** Opening INFORMATION block **

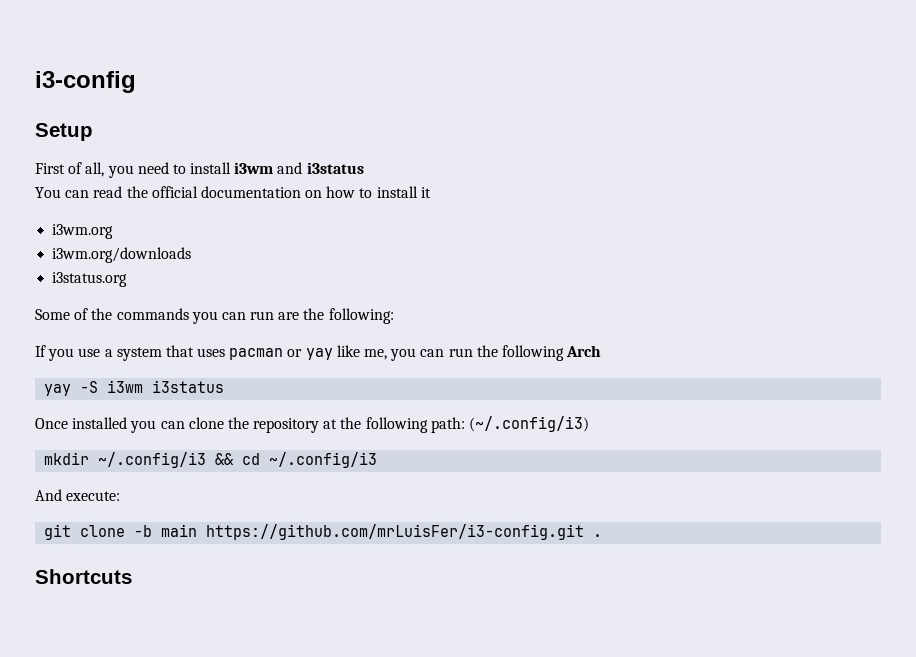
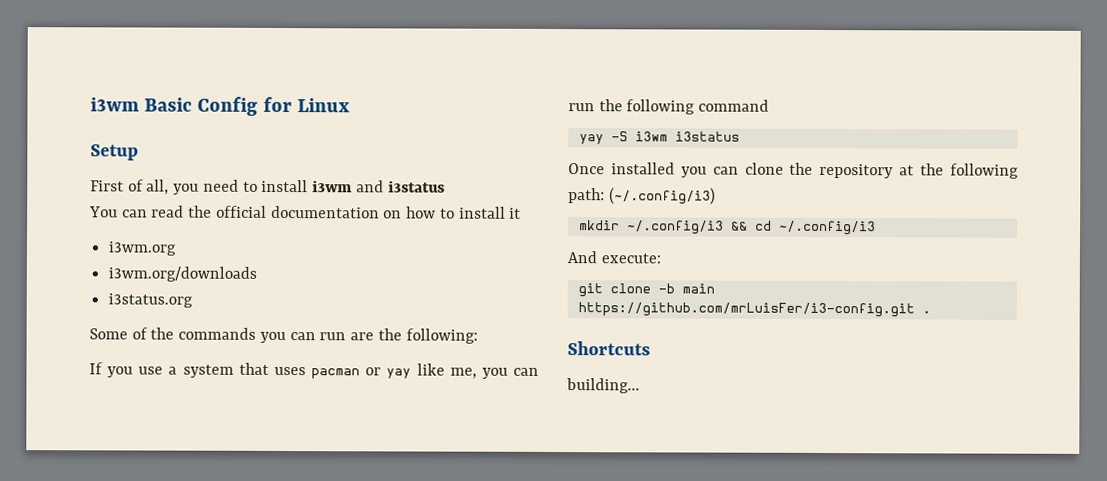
[35,71,136,93] i3-config -> [90,96,350,116] i3wm Basic Config for Linux
[566,345,602,357] Arch -> [698,99,770,112] command
(132, 576) none -> [566,378,640,394] // building...

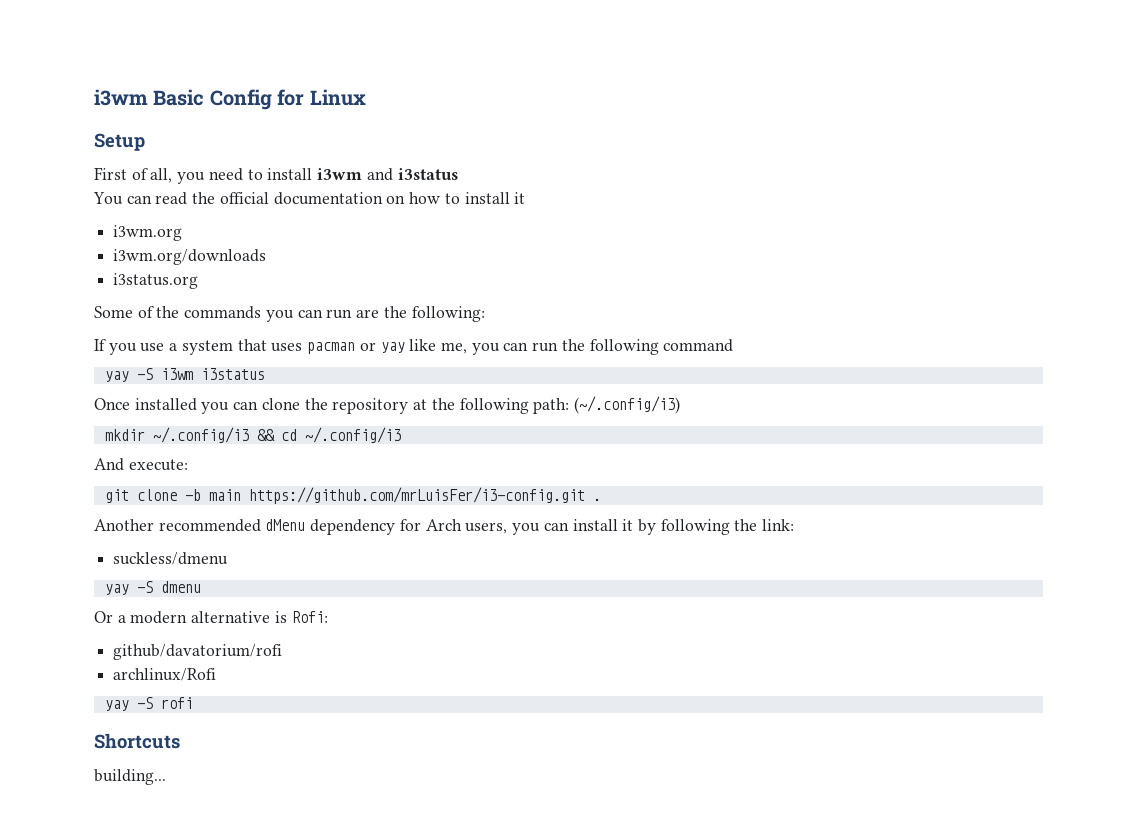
(931, 312) none -> [94,519,795,535] [113,552,229,565] [104,581,201,595] [94,611,328,624] [113,644,283,660] [113,668,217,681] [104,697,193,711] // Another recommended dMenu dependency for Arch users, you can install it by following the link: // suckless/dmenu // yay -S dmenu // Or a modern alternative is Rofi: // github/davatorium/rofi // archlinux/Rofi // yay -S rofi

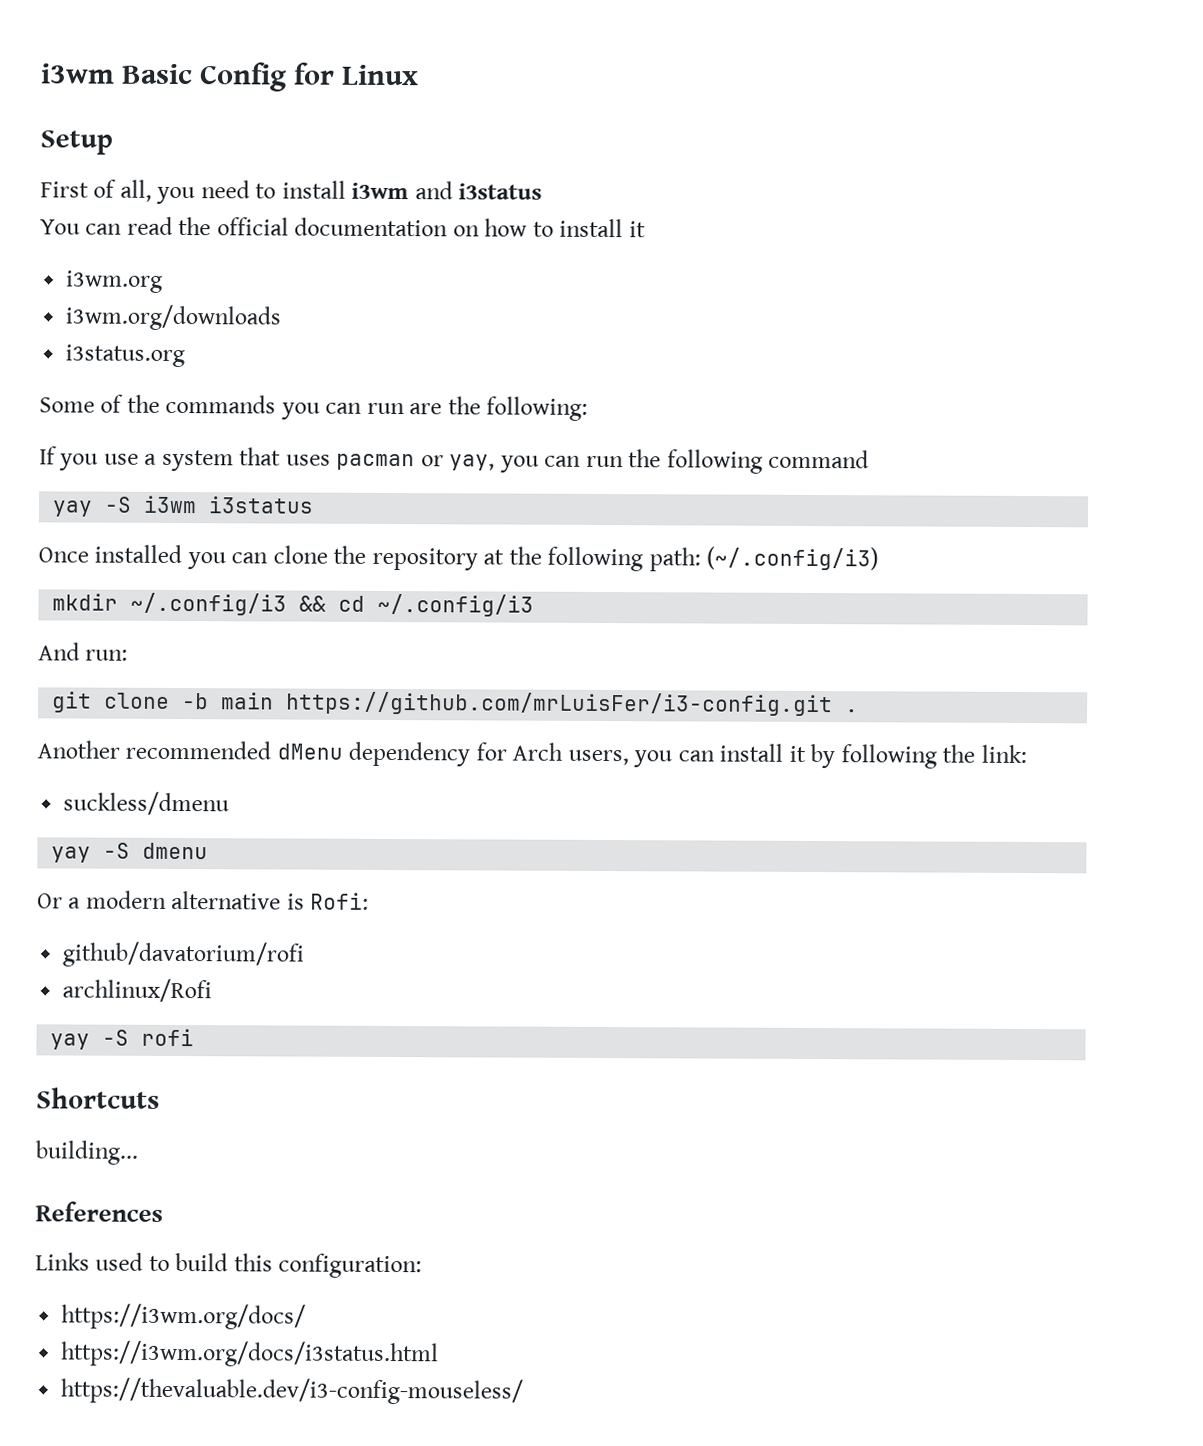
[380,339,467,354] yay like me, -> [449,454,496,471] yay,
[128,459,188,471] execute: -> [85,649,129,661] run:
(166, 777) none -> [35,1201,163,1222] [35,1252,423,1279] [61,1303,307,1330] [60,1340,440,1368] [60,1377,524,1405] // References // Links used to build this configuration: // https://i3wm.org/docs/ // https://i3wm.org/docs/i3status.html // https://thevaluable.dev/i3-config-mouseless/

** Closing INFORMATION block **

WHAT THE TASK REQUIRES:
Copy every line from the records above that contains the word "config".

SOLVED PROBLEM:
[35,71,136,93] i3-config -> [90,96,350,116] i3wm Basic Config for Linux
(166, 777) none -> [35,1201,163,1222] [35,1252,423,1279] [61,1303,307,1330] [60,1340,440,1368] [60,1377,524,1405] // References // Links used to build this configuration: // https://i3wm.org/docs/ // https://i3wm.org/docs/i3status.html // https://thevaluable.dev/i3-config-mouseless/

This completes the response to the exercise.